The Intricate Relationship of Trk Receptors in Brain Diseases and Disorders

Abstract

The tropomyosin-related tyrosine kinases or neurotrophic tyrosine kinase receptors are a group of tyrosine kinases that play a crucial role in regulating neuronal growth and development. Neurotrophins are a class of protein-secreting cells that serve as the primary ligand for the Trk receptors. The four primary neurotrophins are nerve growth factor (NGF), brain-derived nerve factor (BDNF), neurotrophin-3, and neurotrophin-4/5. Mounting evidence suggests that Trk receptors can be categorized into three types: TrkA, TrkB, and TrkC. These receptors play a crucial role in facilitating neuronal growth and development.
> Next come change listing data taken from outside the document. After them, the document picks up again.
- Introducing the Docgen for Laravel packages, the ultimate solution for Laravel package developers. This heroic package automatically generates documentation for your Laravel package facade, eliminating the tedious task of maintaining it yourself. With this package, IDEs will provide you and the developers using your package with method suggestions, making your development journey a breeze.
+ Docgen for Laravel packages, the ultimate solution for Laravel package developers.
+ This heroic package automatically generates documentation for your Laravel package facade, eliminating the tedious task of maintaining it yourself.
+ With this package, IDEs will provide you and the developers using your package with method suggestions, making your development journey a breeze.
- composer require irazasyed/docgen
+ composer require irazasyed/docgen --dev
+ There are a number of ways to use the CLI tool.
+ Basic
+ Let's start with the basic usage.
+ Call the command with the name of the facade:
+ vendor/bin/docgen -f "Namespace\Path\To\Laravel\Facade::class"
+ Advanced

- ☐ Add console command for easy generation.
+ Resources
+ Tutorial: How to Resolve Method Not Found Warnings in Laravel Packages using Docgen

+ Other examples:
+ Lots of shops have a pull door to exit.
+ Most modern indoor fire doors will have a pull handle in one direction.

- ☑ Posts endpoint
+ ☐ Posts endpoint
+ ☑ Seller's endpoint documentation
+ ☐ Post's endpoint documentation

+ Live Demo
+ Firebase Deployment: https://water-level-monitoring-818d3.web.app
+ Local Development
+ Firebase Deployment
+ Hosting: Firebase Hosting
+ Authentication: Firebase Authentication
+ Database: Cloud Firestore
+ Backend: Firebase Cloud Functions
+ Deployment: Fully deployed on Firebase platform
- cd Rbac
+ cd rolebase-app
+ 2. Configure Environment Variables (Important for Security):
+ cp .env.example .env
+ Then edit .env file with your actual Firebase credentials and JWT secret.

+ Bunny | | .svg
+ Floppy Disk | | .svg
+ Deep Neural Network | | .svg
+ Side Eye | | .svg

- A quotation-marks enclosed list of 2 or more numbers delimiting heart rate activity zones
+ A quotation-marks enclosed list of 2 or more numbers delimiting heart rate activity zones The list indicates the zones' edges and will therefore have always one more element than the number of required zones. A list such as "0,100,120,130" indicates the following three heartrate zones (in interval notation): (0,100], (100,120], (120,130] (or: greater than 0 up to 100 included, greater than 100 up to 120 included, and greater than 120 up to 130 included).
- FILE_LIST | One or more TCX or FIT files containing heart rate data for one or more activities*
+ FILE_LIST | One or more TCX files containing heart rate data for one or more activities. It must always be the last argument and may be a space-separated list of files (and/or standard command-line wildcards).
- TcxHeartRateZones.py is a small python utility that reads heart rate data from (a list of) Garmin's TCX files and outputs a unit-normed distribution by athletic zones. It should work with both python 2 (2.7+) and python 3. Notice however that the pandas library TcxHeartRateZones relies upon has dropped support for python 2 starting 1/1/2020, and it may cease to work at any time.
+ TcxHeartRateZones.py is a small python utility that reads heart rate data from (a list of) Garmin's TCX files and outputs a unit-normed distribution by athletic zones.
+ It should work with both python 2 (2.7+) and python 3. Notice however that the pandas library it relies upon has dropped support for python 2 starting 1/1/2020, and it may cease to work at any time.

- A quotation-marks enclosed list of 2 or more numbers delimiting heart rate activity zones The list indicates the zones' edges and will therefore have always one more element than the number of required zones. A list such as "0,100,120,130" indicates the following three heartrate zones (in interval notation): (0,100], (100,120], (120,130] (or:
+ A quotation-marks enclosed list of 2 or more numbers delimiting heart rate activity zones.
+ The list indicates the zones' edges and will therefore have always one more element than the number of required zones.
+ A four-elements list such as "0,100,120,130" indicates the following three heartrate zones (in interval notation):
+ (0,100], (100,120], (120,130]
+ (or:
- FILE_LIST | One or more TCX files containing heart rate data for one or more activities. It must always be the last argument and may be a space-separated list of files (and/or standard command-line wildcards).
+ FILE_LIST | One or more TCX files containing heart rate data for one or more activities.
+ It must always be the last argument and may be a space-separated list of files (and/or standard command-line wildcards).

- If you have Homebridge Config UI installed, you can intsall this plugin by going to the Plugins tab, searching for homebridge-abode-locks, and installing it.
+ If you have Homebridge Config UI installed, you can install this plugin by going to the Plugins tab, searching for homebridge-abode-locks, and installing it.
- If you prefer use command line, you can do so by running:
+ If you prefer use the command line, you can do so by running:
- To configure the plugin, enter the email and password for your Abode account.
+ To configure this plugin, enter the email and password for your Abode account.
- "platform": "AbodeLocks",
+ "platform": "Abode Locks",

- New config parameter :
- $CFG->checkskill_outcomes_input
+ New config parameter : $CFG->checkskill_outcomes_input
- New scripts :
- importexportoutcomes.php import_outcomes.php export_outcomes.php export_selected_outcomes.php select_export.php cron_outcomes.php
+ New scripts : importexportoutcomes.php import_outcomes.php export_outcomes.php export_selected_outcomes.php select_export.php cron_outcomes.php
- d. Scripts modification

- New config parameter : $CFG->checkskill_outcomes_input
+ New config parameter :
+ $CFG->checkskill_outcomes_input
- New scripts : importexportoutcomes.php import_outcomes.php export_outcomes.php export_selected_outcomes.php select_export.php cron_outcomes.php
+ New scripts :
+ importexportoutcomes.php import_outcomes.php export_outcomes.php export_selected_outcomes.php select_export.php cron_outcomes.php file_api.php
Trk receptors influence the survival and differentiation of neurons via many signalling cascades. Neurotrophin interaction with Trk receptors triggers a signalling cascade involving PLC, PI3K/Akt, and Ras/MAPK signalling pathways. Emerging evidence suggests that diminished neurotrophic support, changes in Trk receptor expression, or disruptions in signalling cascades play a crucial role in the development of various neurological disorders, including Alzheimer's disease (AD), Parkinson's disease (PD), Huntington's disease (HD), autism spectrum disorder (ASD), and many more. This review specifically explores therapeutic approaches targeting Trk receptors, their ligands, and Trk signaling in the context of various brain disorders. We focus on the potential for modulating or inhibiting Trk receptors as a treatment strategy for brain diseases.

Keywords: Alzheimer’s disease; Autism; Neurotrophins; Parkinson’s disease; Trk; Trk signalling.